[Requirement]:
Give the number of lines below that hold the string "Liberation", and nothing more.

(Stored data)

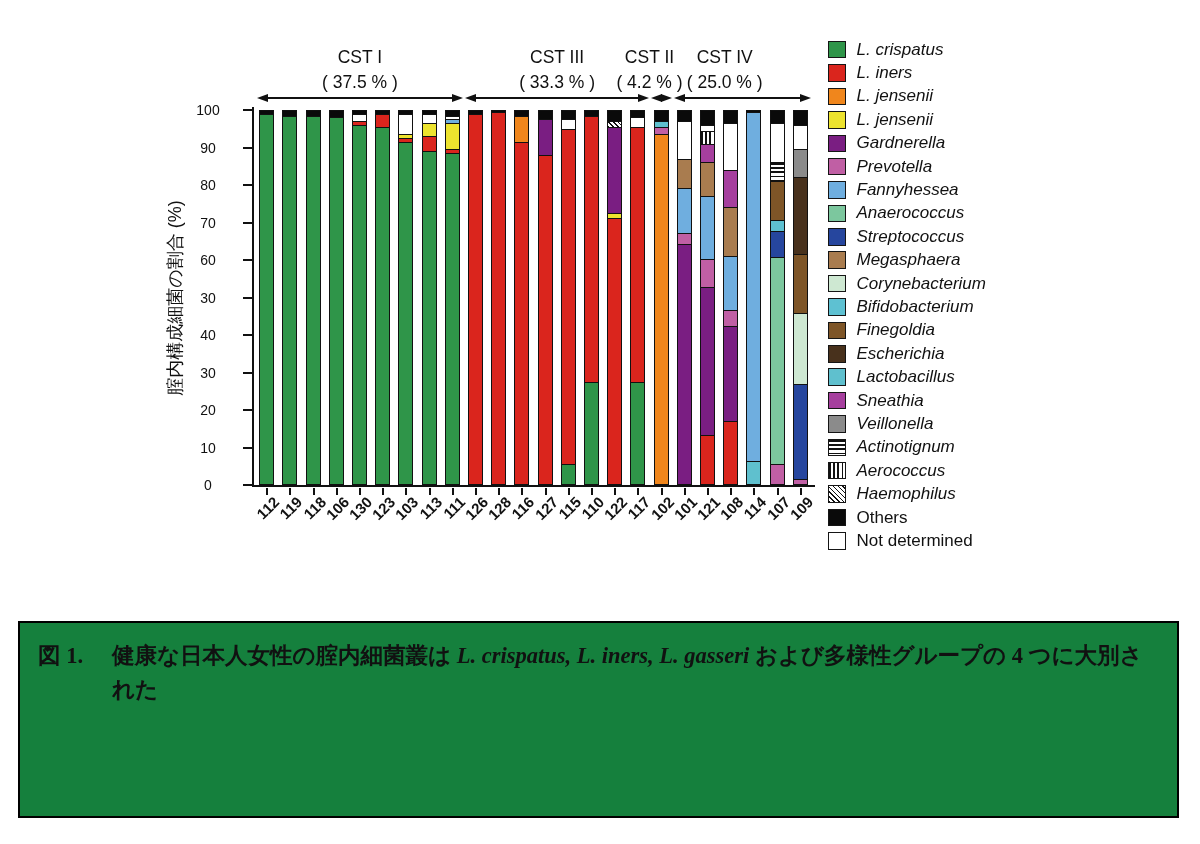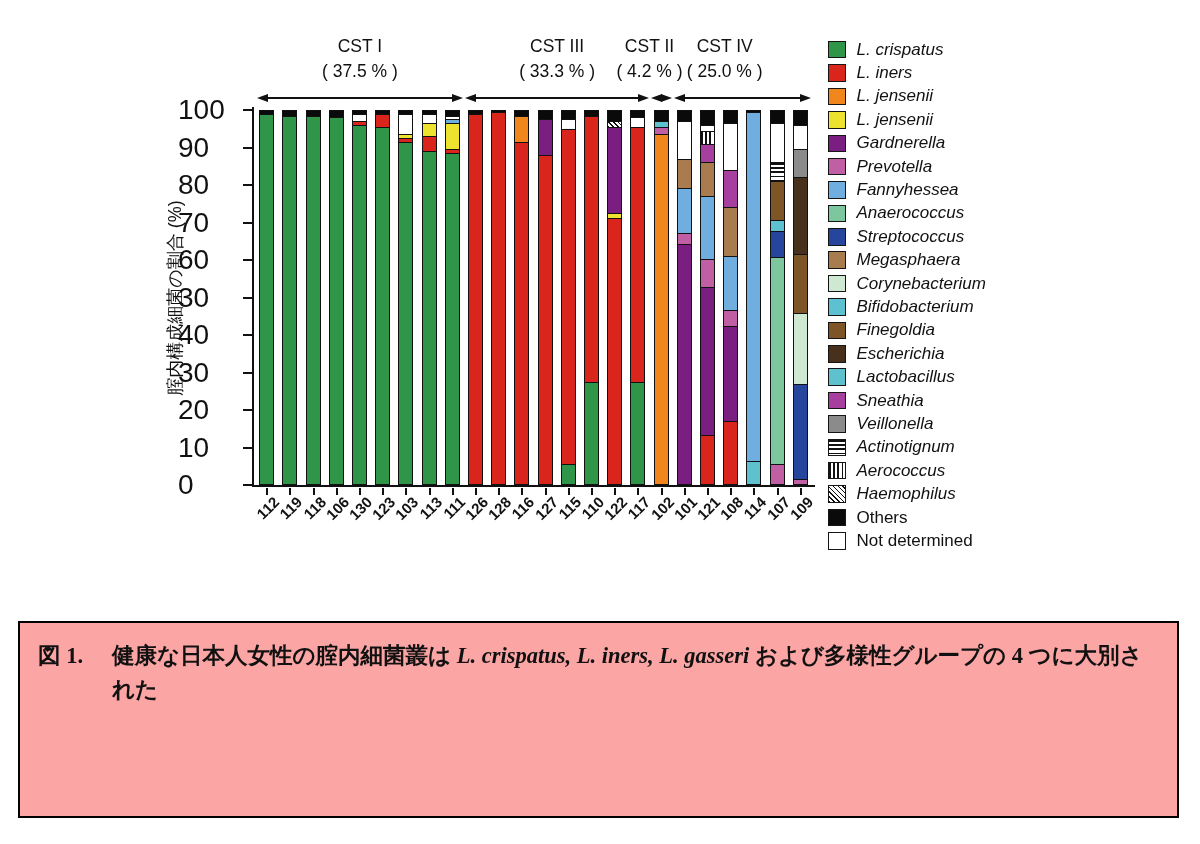--- a/index.html
+++ b/index.html
@@ -36,7 +36,7 @@
   .cst-head{width:0;height:0;border-top:4.6px solid transparent;border-bottom:4.6px solid transparent;top:93.6px;}
   .cst-head.left{border-right:11px solid #111;}
   .cst-head.right{border-left:11px solid #111;}
-  .cst-label{top:34px;width:150px;text-align:center;font-size:17.5px;line-height:25px;}
+  .cst-label{top:45px;width:150px;text-align:center;font-size:17.5px;line-height:25px;}
 
   
   #legend{left:828px;top:38px;}

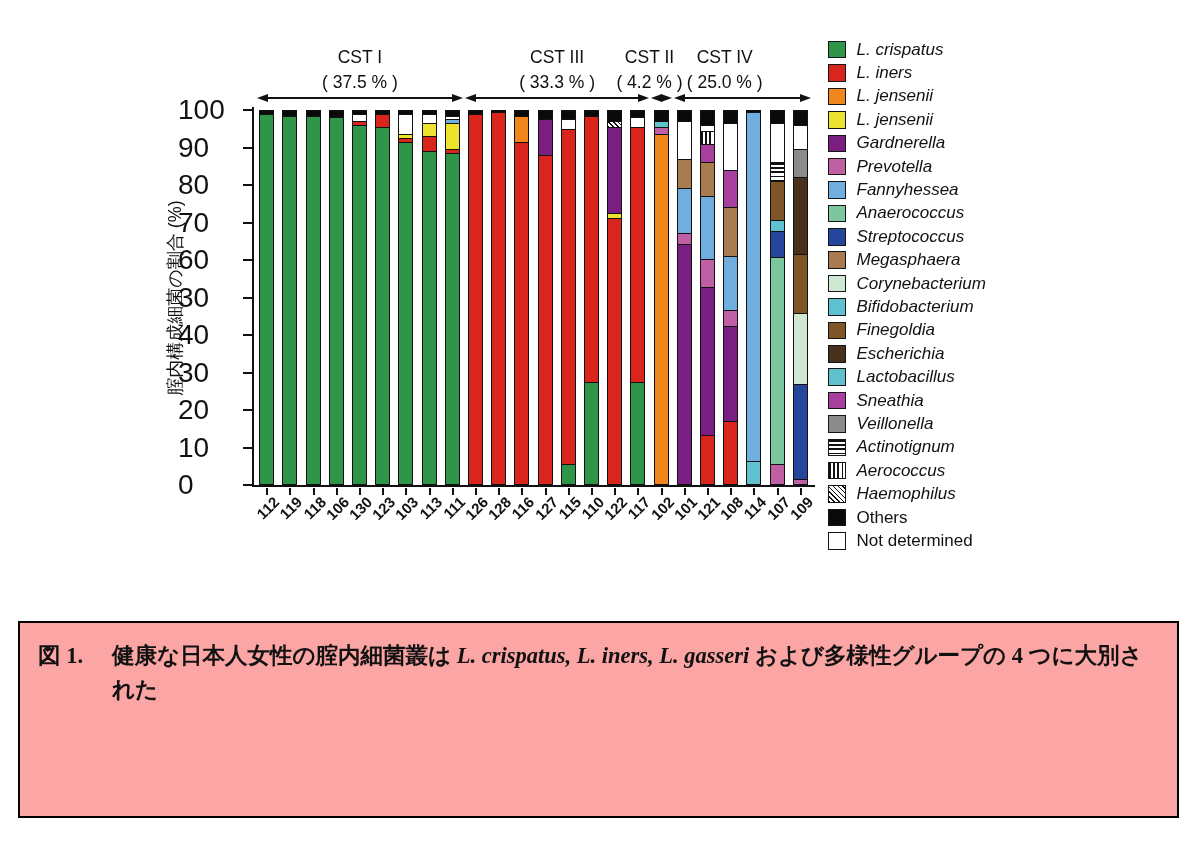--- a/index.html
+++ b/index.html
@@ -11,7 +11,7 @@
   #y-axis-line{left:252px;top:107px;width:2.4px;height:380px;background:#111;}
   #x-axis-line{left:252px;top:485px;width:563px;height:2.4px;background:#111;}
   .y-tick{width:9px;height:2px;background:#111;}
-  .y-tick-label{width:60px;text-align:left;font-size:28px;line-height:22px;}
+  .y-tick-label{width:60px;text-align:center;font-size:14px;line-height:22px;}
   .x-tick{width:2px;height:7px;background:#111;top:488px;}
   .x-tick-label{width:46px;text-align:right;font-size:15px;font-weight:600;
                 transform:rotate(-45deg);transform-origin:100% 0;line-height:16px;}

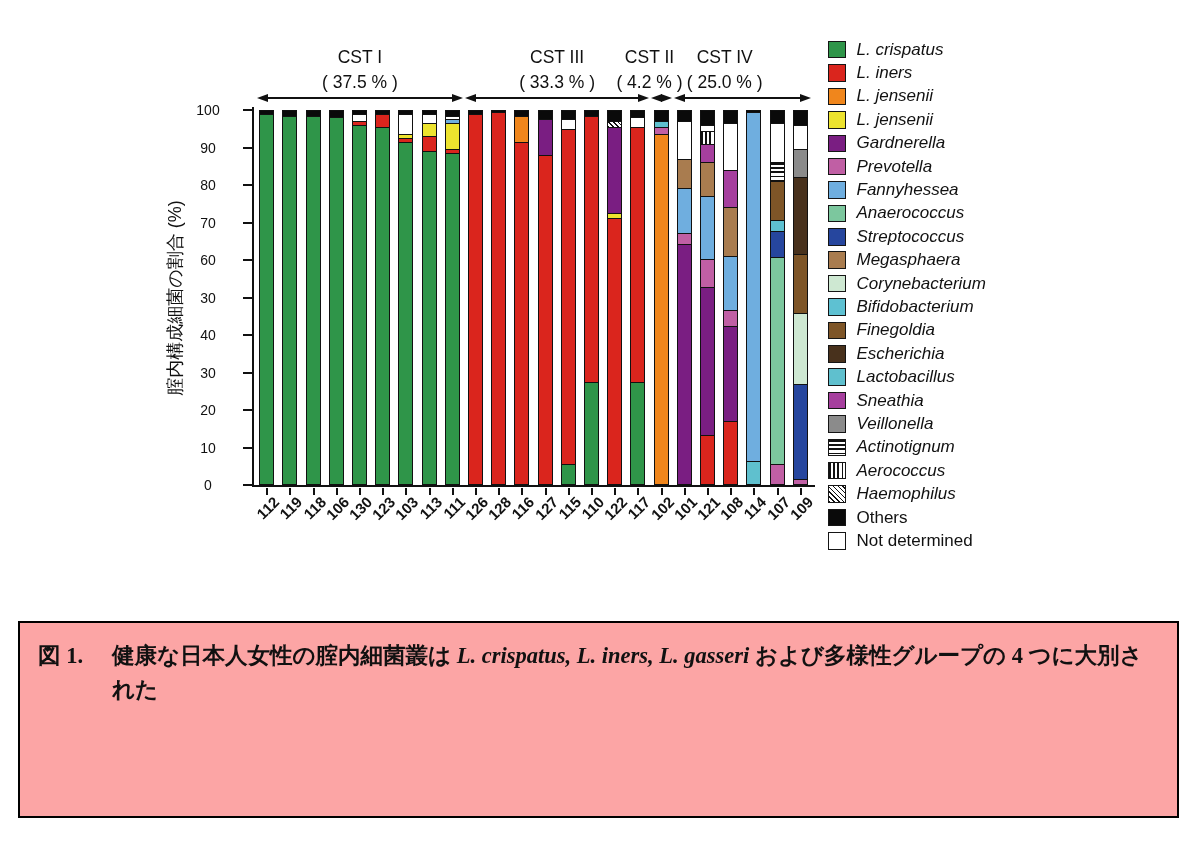--- a/index.html
+++ b/index.html
@@ -48,7 +48,7 @@
 
   
   #caption-box{left:18px;top:621px;width:1161px;height:197px;border:2.6px solid #000;
-               box-sizing:border-box;font-family:"Liberation Serif",serif;background:#fca5a5;}
+               box-sizing:border-box;font-family:"Liberation Serif",serif;background:#15803d;}
   #caption-title{display:flex;margin:16px 18px 0 18px;font-size:22.5px;font-weight:bold;line-height:1.5;}
   #caption-fig-label{flex:0 0 74px;}
   #caption-title .species{font-style:italic;}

(End Stored data)

[Solution to this exercise]:
2